§ **PROBLEM REQUIREMENTS**: Select from the data all lines with the word "yugen".
>>>>>
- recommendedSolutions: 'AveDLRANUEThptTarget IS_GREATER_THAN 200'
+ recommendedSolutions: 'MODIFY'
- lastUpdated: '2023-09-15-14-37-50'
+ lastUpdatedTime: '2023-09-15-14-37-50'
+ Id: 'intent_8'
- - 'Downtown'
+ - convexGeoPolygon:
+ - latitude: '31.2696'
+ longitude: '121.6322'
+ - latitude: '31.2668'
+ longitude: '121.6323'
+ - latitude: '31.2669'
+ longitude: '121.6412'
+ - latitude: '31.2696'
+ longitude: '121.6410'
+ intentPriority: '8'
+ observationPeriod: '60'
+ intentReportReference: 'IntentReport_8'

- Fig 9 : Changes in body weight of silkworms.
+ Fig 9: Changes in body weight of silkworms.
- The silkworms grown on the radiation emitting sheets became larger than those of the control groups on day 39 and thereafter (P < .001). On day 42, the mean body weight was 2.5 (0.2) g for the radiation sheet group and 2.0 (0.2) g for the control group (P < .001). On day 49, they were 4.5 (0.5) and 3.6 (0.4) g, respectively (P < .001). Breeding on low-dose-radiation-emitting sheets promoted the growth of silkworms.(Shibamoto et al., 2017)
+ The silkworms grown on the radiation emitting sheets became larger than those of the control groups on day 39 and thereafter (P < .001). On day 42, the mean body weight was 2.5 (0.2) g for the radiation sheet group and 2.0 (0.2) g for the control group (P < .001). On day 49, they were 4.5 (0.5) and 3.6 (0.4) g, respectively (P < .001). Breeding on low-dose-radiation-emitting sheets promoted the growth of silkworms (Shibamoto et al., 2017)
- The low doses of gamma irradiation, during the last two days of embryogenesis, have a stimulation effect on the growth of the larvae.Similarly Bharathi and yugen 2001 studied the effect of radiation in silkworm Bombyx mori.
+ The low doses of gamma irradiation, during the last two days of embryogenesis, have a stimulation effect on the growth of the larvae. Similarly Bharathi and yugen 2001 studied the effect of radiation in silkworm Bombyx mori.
<<<<<
§ **PROBLEM SOLUTION**:
- The low doses of gamma irradiation, during the last two days of embryogenesis, have a stimulation effect on the growth of the larvae.Similarly Bharathi and yugen 2001 studied the effect of radiation in silkworm Bombyx mori.
+ The low doses of gamma irradiation, during the last two days of embryogenesis, have a stimulation effect on the growth of the larvae. Similarly Bharathi and yugen 2001 studied the effect of radiation in silkworm Bombyx mori.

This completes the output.